Joyya's business focuses on a holistic transformation of individuals and communities (read more HERE). A core part of our impact is through creating sustainable employment for those at-risk or marginalized in our community, who struggle to get employment elsewhere. Given there are limited job's, we want to ensure we are thoughtful in deciding WHO gets a job.

A Few Key Principles

1) Differentiating between "Impact Jobs" and regular jobs

Given the communities we work in, there are certain jobs we cannot always fill locally. We want to recruit the best possible IT, HR, Finance, Marketing and Operations talent and find people who share our vision and culture. While we do search in our local communities, we also know we need to expand the pool. For these jobs where experience and talent are a must, we look for the best available candidate, regardless of where they live. 

However, for jobs where we know it is easier to develop and train people, we want to hire locally. These "Impact Jobs" are jobs we think we can use to provide employment for someone who would not get employment elsewhere. These range from entry-level jobs like cleaning, to jobs that require modest training (e.g. sewing, printing, cutting, packing). Where possible, we also try to recruit supervisory or clerical jobs from these communities. 

2) Impact Jobs must be for those living in a Target Community

Poverty, addiction and exploitation are massive issues in almost every community in India. We want to consolidate our impact to make a generational change, and so we focus on a handful of communities. Currently Joyya focuses on 4 communities, and to the best of our ability, we try to maximize employment from these neighborhoods

3) Impact Jobs must balance need and aptitude

We want a job to be a real job and a not a hand-out. Therefore, we are often looking for those people who just need some training and structure to see a big improvement. We know skill development matters and we want to create good incentives to ensure people continue improving even after they start working for us.

However, we also know that sometimes the neediest among us will have limited ability to improve. Sometimes we know we need to give a job to someone just because they really need it, and they may not be the best at it, but they will be good enough, and it will mean the world for them.

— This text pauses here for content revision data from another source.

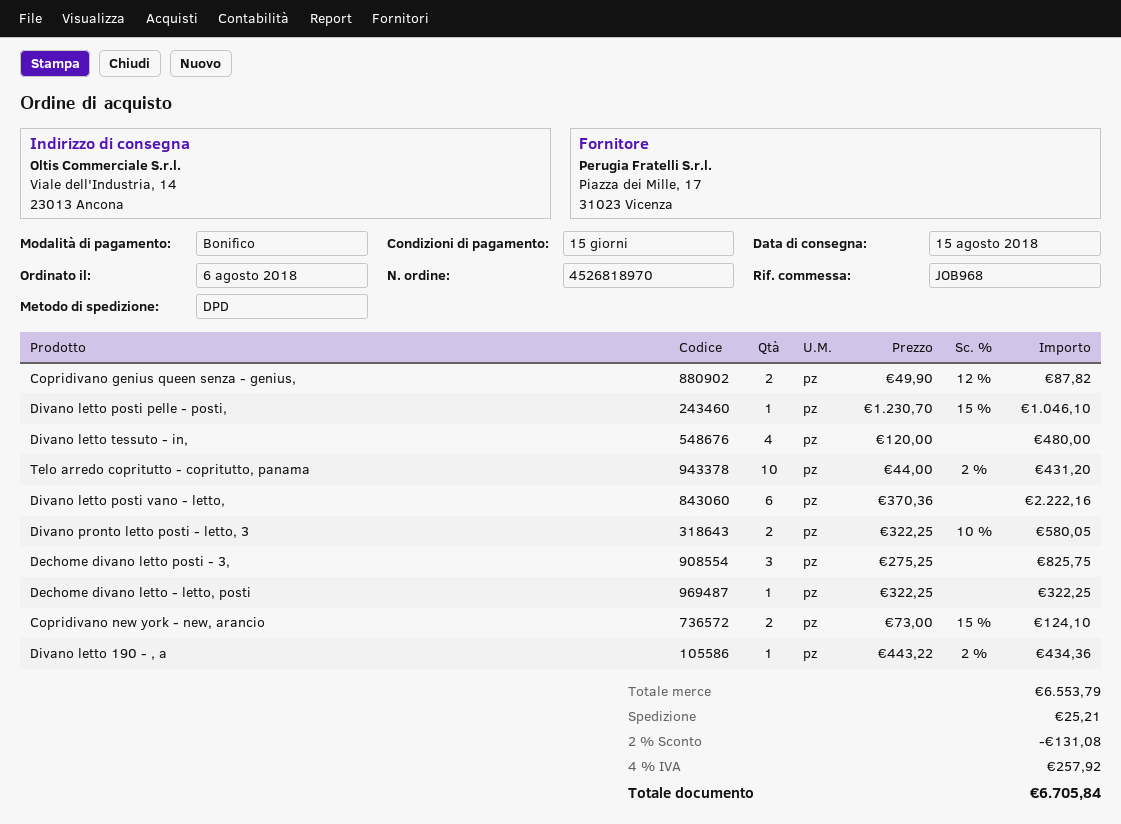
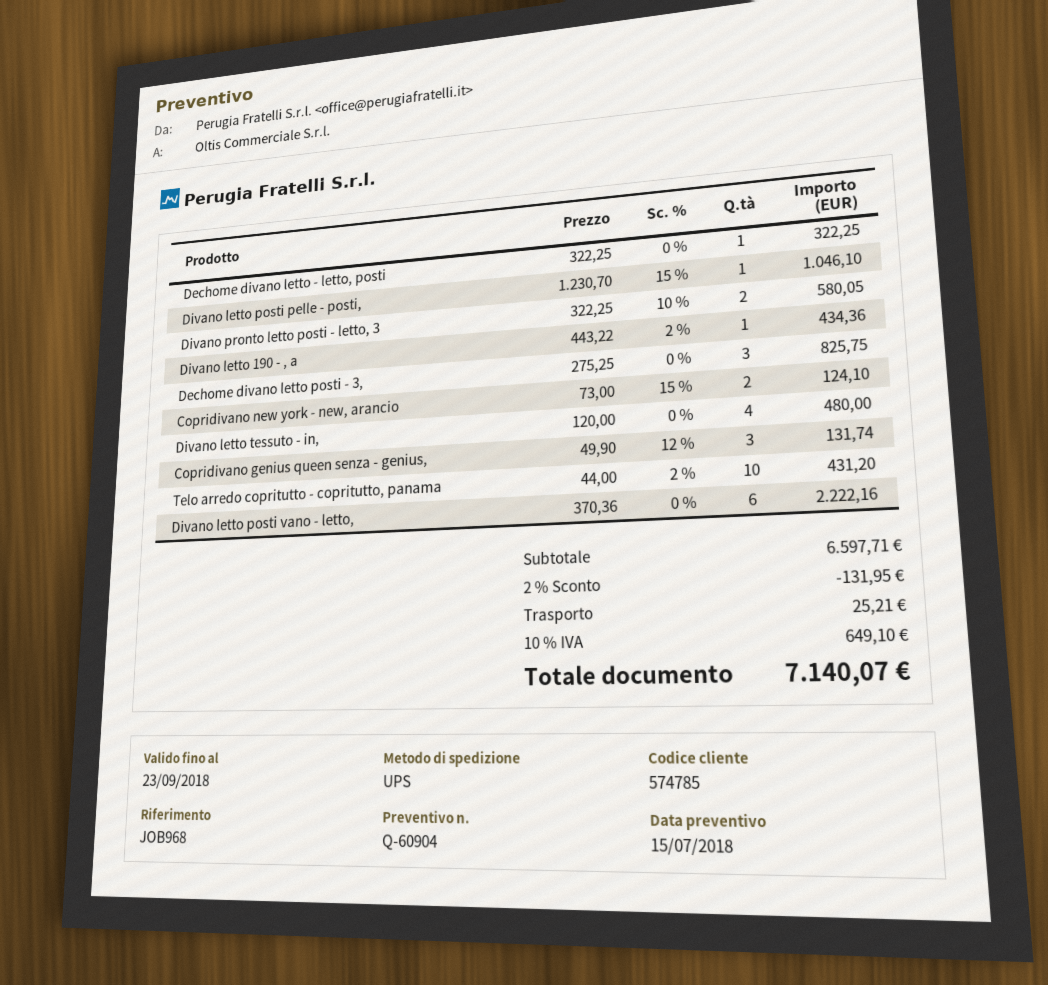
shipping method: DPD -> UPS
Copridivano genius queen senza - genius,: 2 x 49.90 - 12% = 87.82 -> 3 x 49.90 - 12% = 131.74
subtotal: 6553.79 -> 6597.71
discount: 2% = 131.08 -> 2% = 131.95
tax: 4% = 257.92 -> 10% = 649.10
total: 6705.84 -> 7140.07

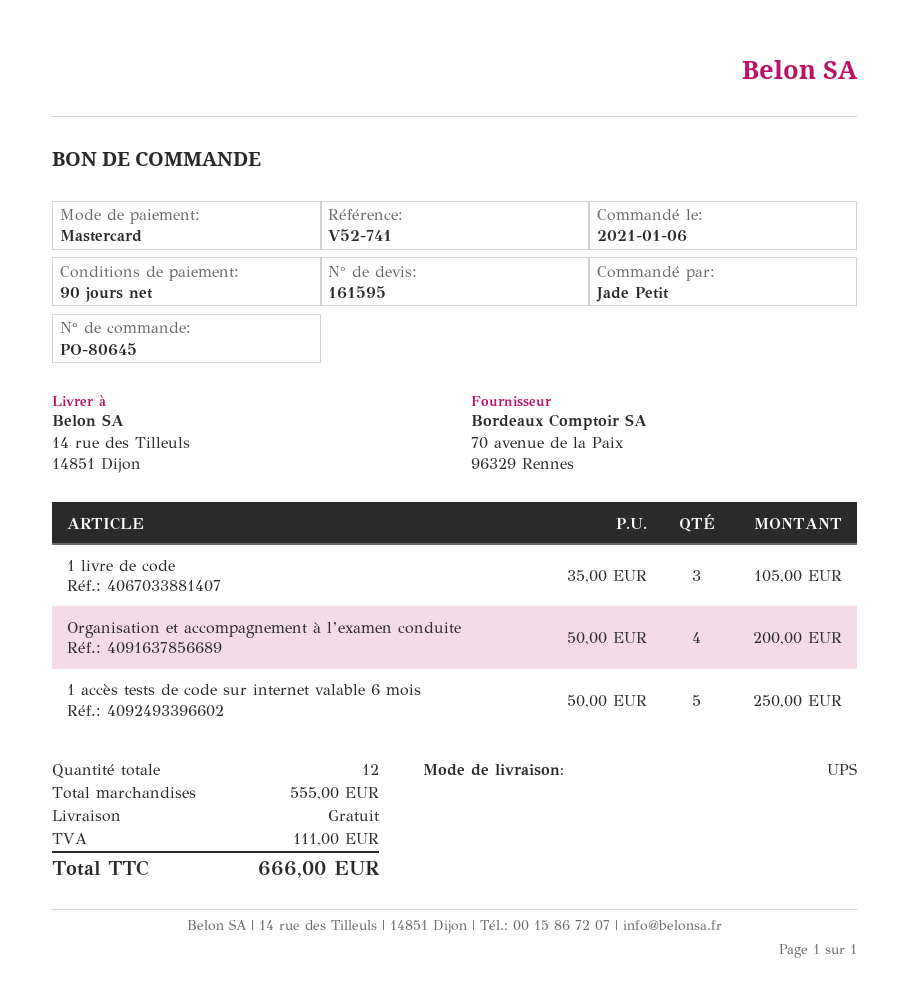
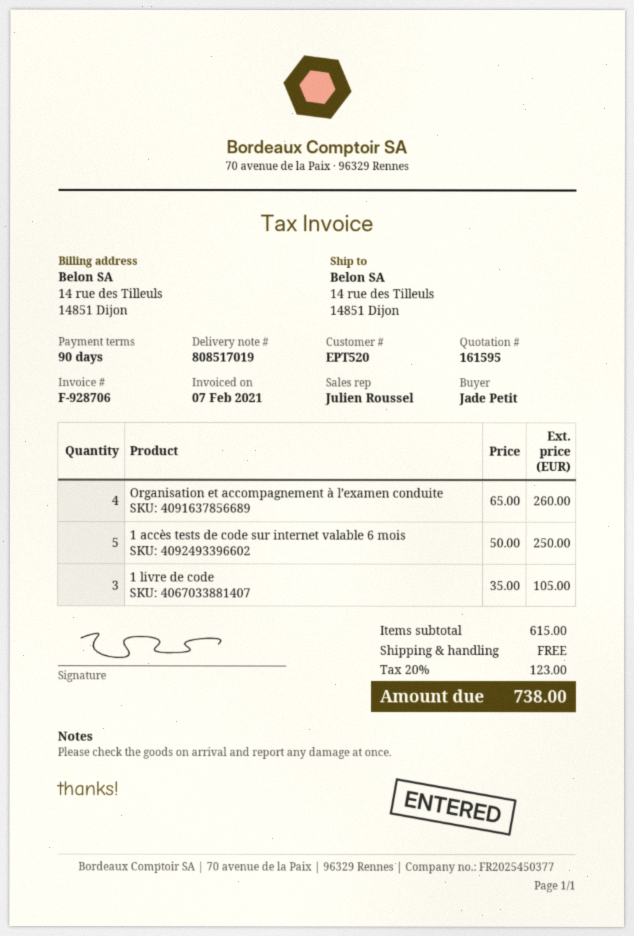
Organisation et accompagnement à l’examen conduite: 4 x 50.00 = 200.00 -> 4 x 65.00 = 260.00
subtotal: 555.00 -> 615.00
tax: 111.00 -> 123.00
total: 666.00 -> 738.00

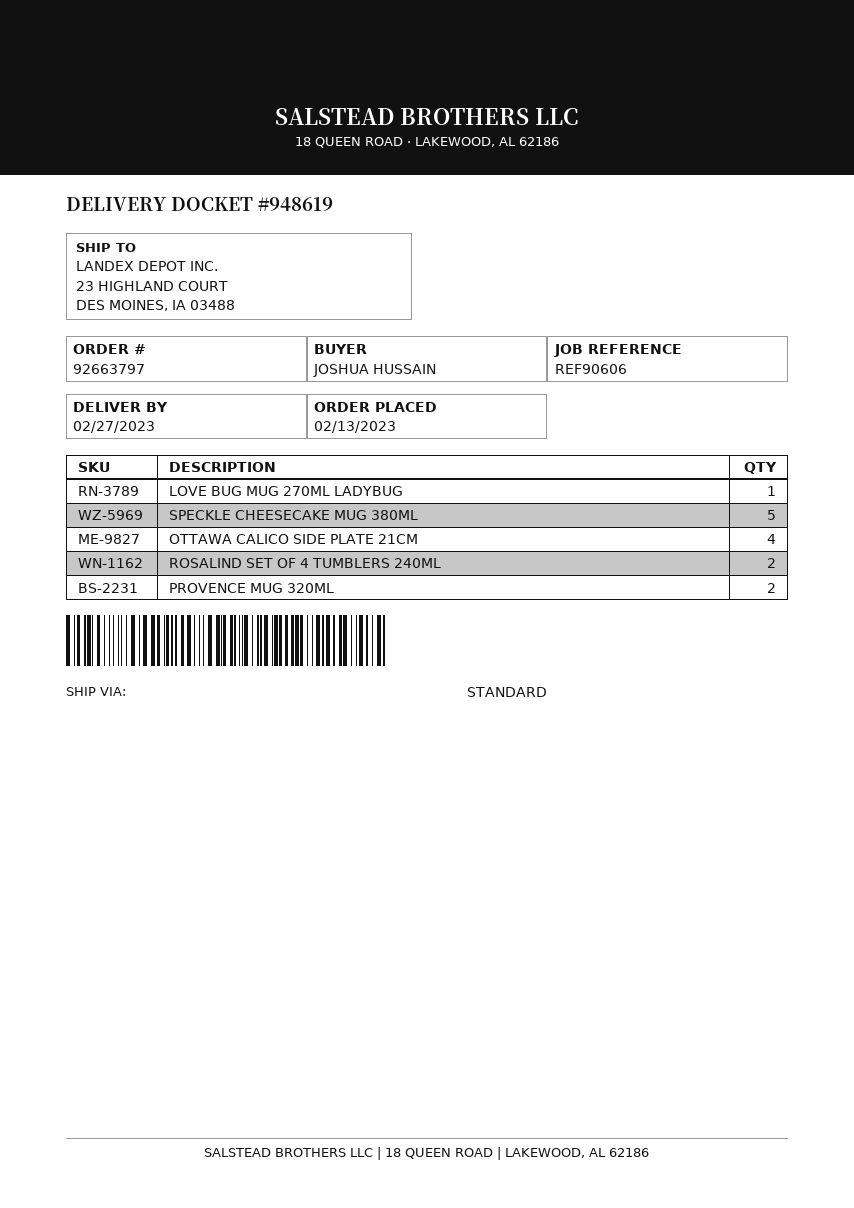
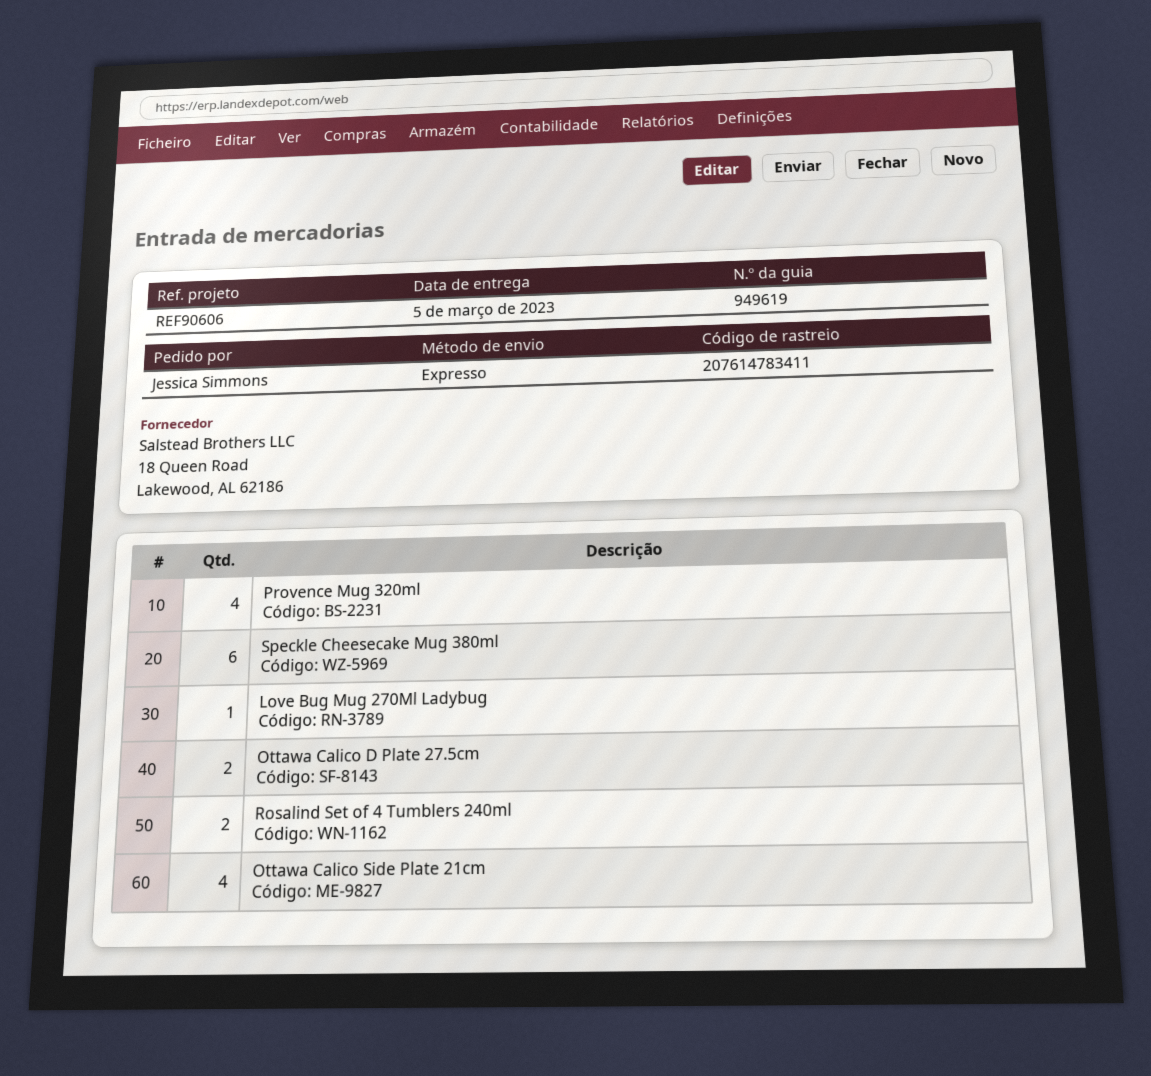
delivery note number: 948619 -> 949619
delivery date: 2023-02-27 -> 2023-03-05
ordered by: JOSHUA HUSSAIN -> Jessica Simmons
shipping method: standard -> express
SPECKLE CHEESECAKE MUG 380ML: 5 -> 6
PROVENCE MUG 320ML: 2 -> 4
Ottawa Calico D Plate 27.5cm: none -> 2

Its a balancing act and we don't always get it right, but we think our approach is sound. We work with our social work and neighborhood engagement teams to understand which people need jobs and would benefit most from working with us. We use our training programs to identify skill level and potential. And after taking it all in, we make a hiring decision and hope we get it right.

So why does Joyya hire so many women?

Our goal is to create jobs for ALL people in need (men and women). We are thankful for the amazing men who are a part of our team at every level of the organization. We need them and we we need more people like them. However, there is no denying we employ a lot more women than men. This is the outcome of a few dynamics at play in our community.

1) Women tend to be more vulnerable

Gender discrimination is a reality in our communities. Keeping girls in school is a challenge, and most local companies prefer to hire men for most jobs. The simple fact is that it is hard for women in our community to get dignified stable employment. Most women either run small food shops and stores, or work as cooks and cleaners. While there are opportunities for educated women, the jobs for low-skill women is limited at best. Therefore, we find the need to be more prevalent among women in our community, and tend to hire more women as a result

2) Employing women has a larger developmental impact in at-risk communities

It might feel controversial to some, but study after study has shown that the societal benefits of employing women is massive, and is often the key to broader social improvement. Studies by multiple developmental and government agencies and private firms have shown that improving inclusion of women in the workforce has ripple effects on school enrollment, health, safety and overall income inequality. We've listed some useful studies from major aid agencies below. Even anecdotally, has experience has shown that income earned by women is more consistently reinvested into the household in the form of school fees, improved diets, home repair and retirement savings. 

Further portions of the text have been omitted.